// TODO: Sorry, this document write in progress.
- Sorry, currently IL2C developing environment supports on Visual Studio 2017 only. If you installed 2017, you can use side-by-side installed Visual Studio 2019.
- Run "init-tools.bat", then run "build-runtime.bat". "build-runtime" can take a argument for configuration name both "Debug" and "Release", will implicit apply "Debug" if you don't give it. (The names are important case sensitive.)
- Open il2c.sln by Visual Studio. Your environment requires enabling C#, VC++ and NUnit3 vsix addin.
- Build with "Debug - AnyCPU" configuration.
- If this don't show any errors, kick starts unit tests at the Test Explorer (Run All).
- The unit tests need a long time for the first execution. It's because these tests automatically download mingw platform and run on it.
- After all tests passed, you are ready to hack!
- Essentially, the unit tests compare and verify results executed on .NET CLR with results executed by the native code gcc compiled.
- You can see "tests/IL2C.Core.Test.Target project". The translated code: "tests/IL2C.Core.Test.Fixture project" of subfolder "bin/Debug/net462."
- About the CI engineering, you can get more information: "azure-pipelines.yml" file.
- Currently IL2C contains the VC++ project file because it's better for debugging mates. You don't need this because "IL2C.Runtime.vcxproj" project file DOESN'T REQUIRE for any building (manually and CI buildings.)

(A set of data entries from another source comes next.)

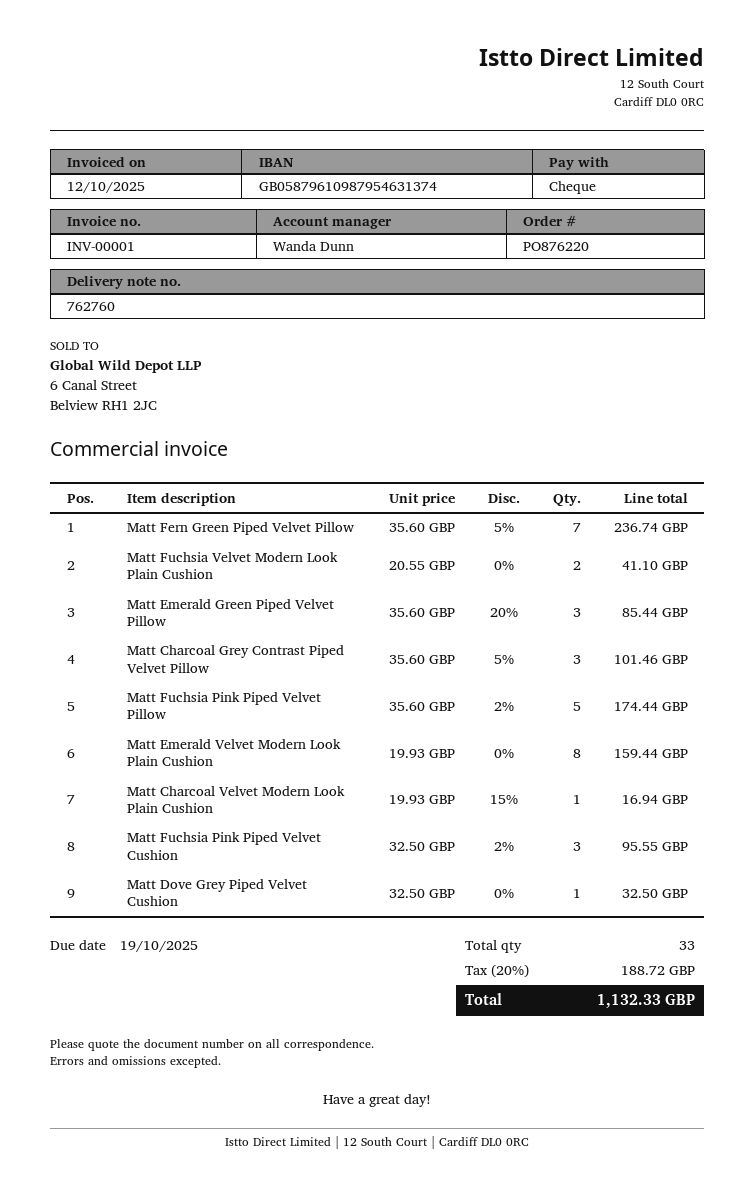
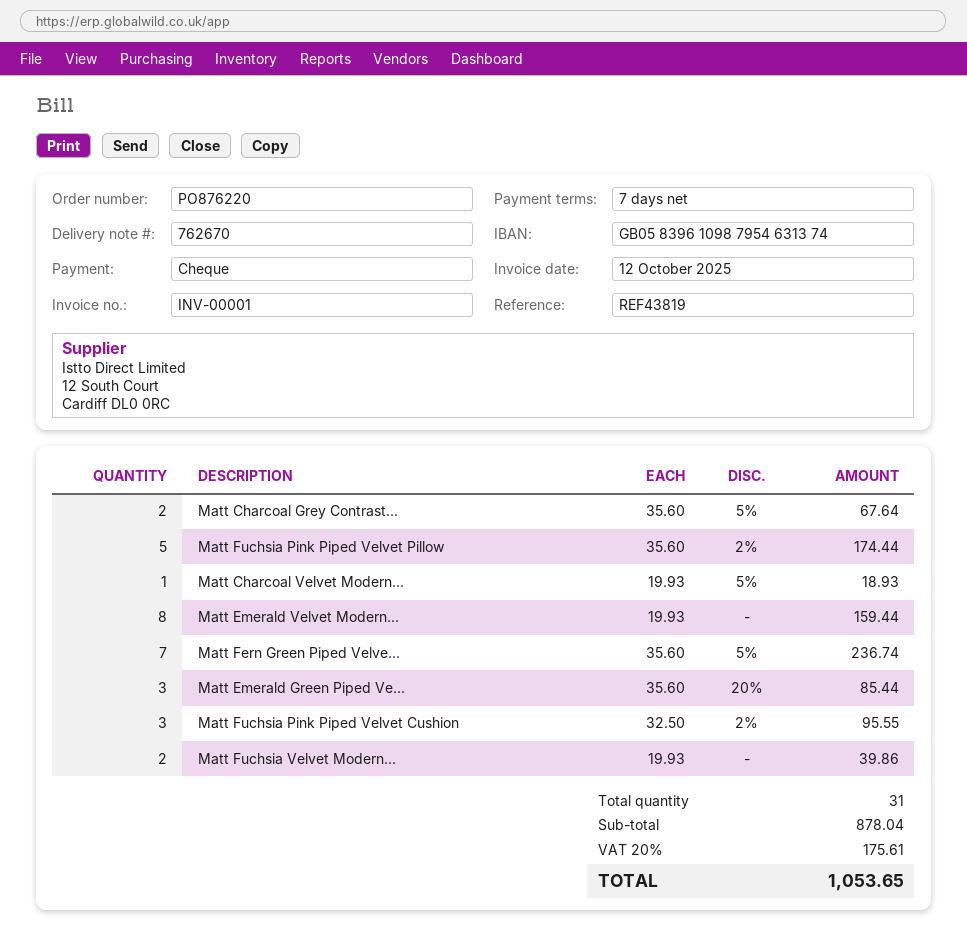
delivery note number: 762760 -> 762670
bank account: GB05879610987954631374 -> GB05839610987954631374
Matt Fuchsia Velvet Modern Look Plain Cushion: 2 x 20.55 = 41.10 -> 2 x 19.93 = 39.86
Matt Charcoal Grey Contrast Piped Velvet Pillow: 3 x 35.60 - 5% = 101.46 -> 2 x 35.60 - 5% = 67.64
Matt Charcoal Velvet Modern Look Plain Cushion: 1 x 19.93 - 15% = 16.94 -> 1 x 19.93 - 5% = 18.93
Matt Dove Grey Piped Velvet Cushion: 1 x 32.50 = 32.50 -> none
total quantity: 33 -> 31
tax: 20% = 188.72 -> 20% = 175.61
total: 1132.33 -> 1053.65

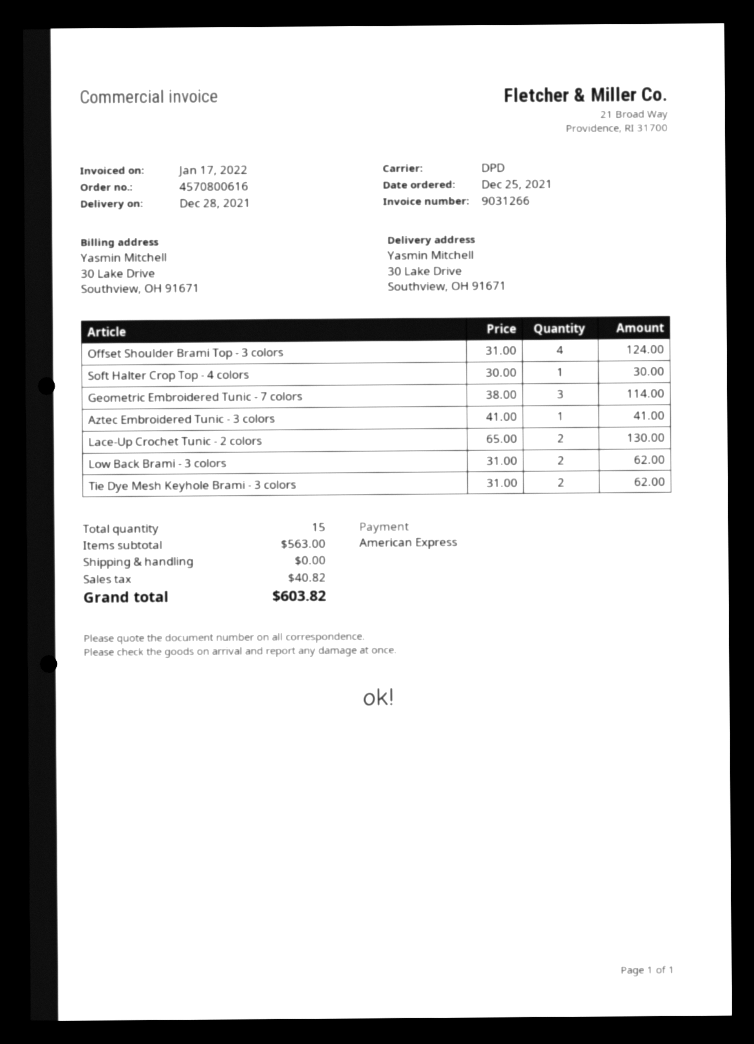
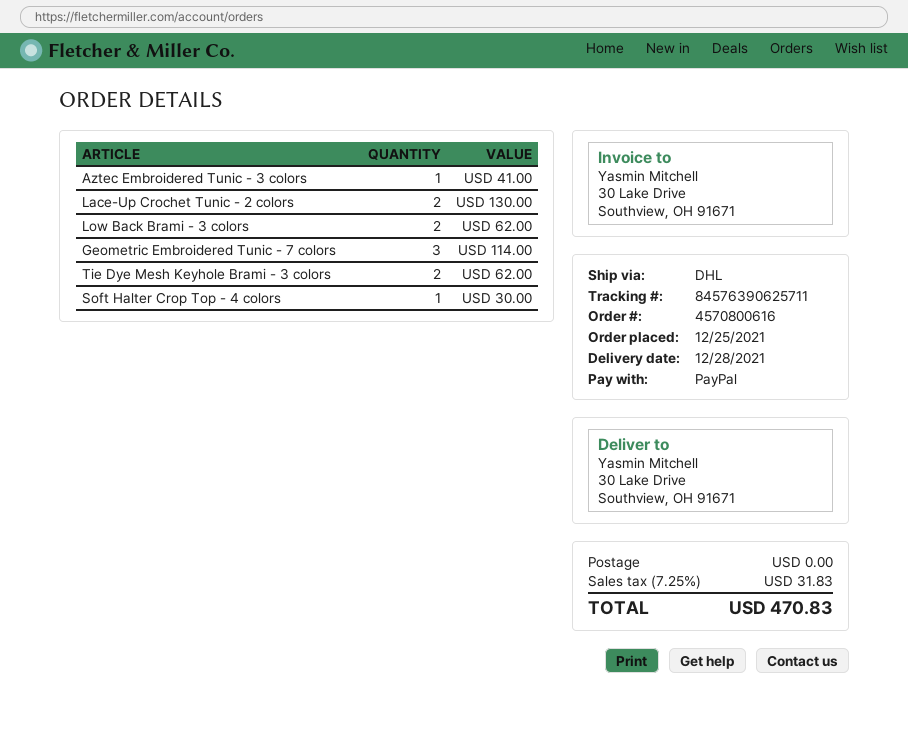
payment method: American Express -> PayPal
shipping method: DPD -> DHL
Offset Shoulder Brami Top - 3 colors: 4 for 124.00 -> none
tax: 40.82 -> 31.83
total: 603.82 -> 470.83

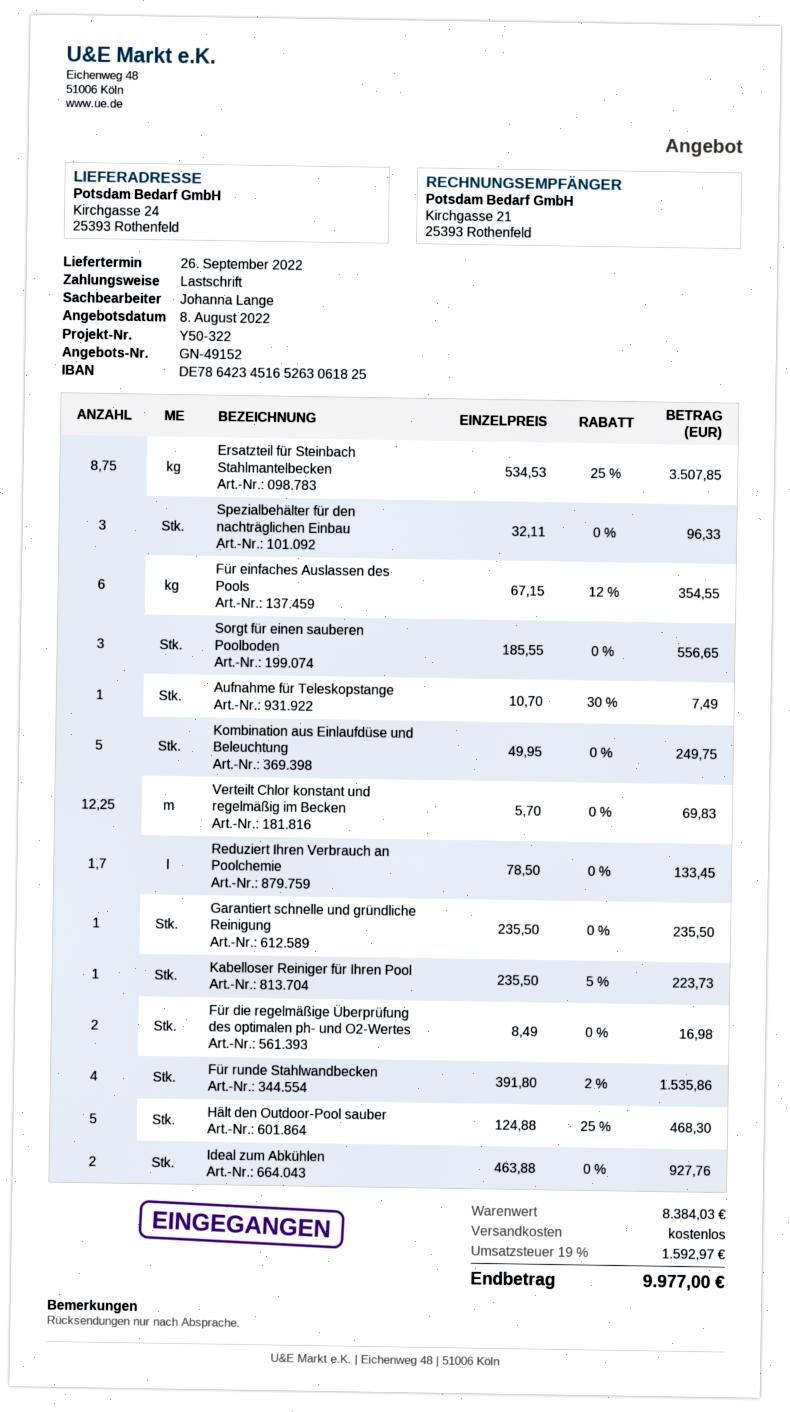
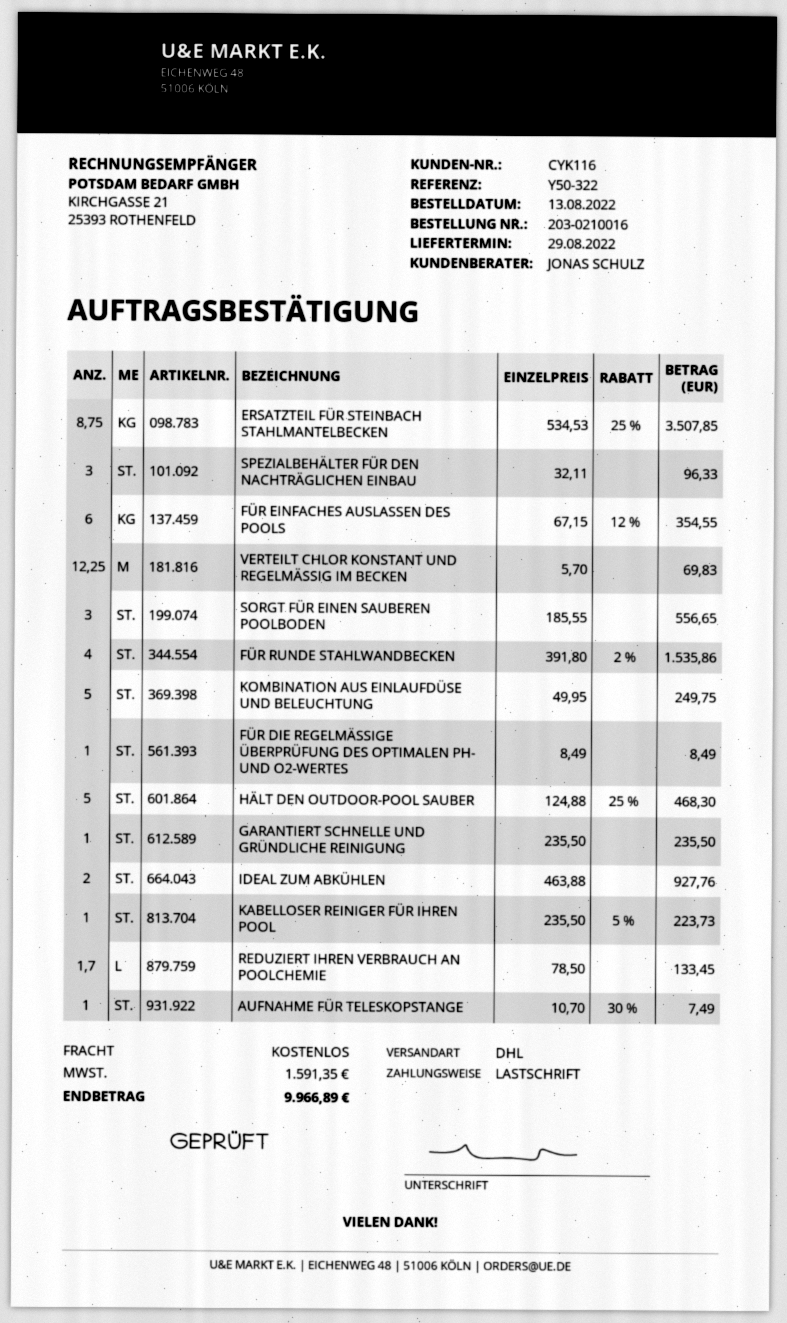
delivery date: 2022-09-26 -> 2022-08-29
sales rep: Johanna Lange -> JONAS SCHULZ
Für die regelmäßige Überprüfung des optimalen ph- und O2-Wertes: 2 x 8.49 = 16.98 -> 1 x 8.49 = 8.49
tax: 1592.97 -> 1591.35
total: 9977.00 -> 9966.89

- If you want to see internal IL2C, I think these slides help you: Making archive IL2C #6-55: dotNET 600 2018 session slide
We can use VC++ debugger from the failed unit test item. It illustrated below:
// TODO: details
Uses with "stdint.h", "stdbool.h", "float.h" and "wchar.h" headers.
Full type name | Alias |
---|---|
System.Boolean | bool |
System.Byte | uint8_t |
System.Int16 | int16_t |
System.Int32 | int32_t |
System.Int64 | int64_t |
System.SByte | int8_t |
System.UInt16 | uint16_t |
System.UInt32 | uint32_t |
System.UInt64 | uint64_t |
System.IntPtr | intptr_t |
System.UIntPtr | uintptr_t |
System.Single | float |
System.Double | double |
System.Char | wchar_t |
System.Void | void |
IL2C uses these types sometimes using "Mangled type name." For example: "System.Int32" mangles to "System_Int32". A variable with simple declaration has an alias name:
void foo()
{
// Using alias name
int32_t i32Value;
}
But if IL2C uses into the custom operators:
void foo()
{
int32_t i32Value;
System_ValueType* value;
// It has to apply mangled type name instead alias name.
value = il2c_box(&i32Value, System_Int32);
}
Implementation: IL2C.Utilities.GetCLanguageTypeName()
// TODO: details
The System.String gonna never change string body. So, IL2C will place string body in the rdata section with "IL2C_CONST_STRING()" macro.
The macro marks the constant flag into the header. The GC will ignore constant string instances. But will track if make string instance at the runtime (dynamic generate with string constructors).
// Const literal string places into read only section.
IL2C_CONST_STRING(string1__, L"Hello world IL2C!");
// ...
// Const literal string is assignable.
System_String* str;
str = string1__;
// String instance come from the UTF8 string.
// It places into the heap (will copy string body).
System_String* str;
str = il2c_new_string_from_utf8("Hello world dynamic string!");
Macro: IL2C_CONST_STRING(symbol, str)
Dynamic generate: il2c_new_string(pString)
// TODO: details
IL2C aggregates from all array types into a single array type named "System.Array". The translated the pseudo type name with the macro il2c_arraytype(elementTypeName) because readability.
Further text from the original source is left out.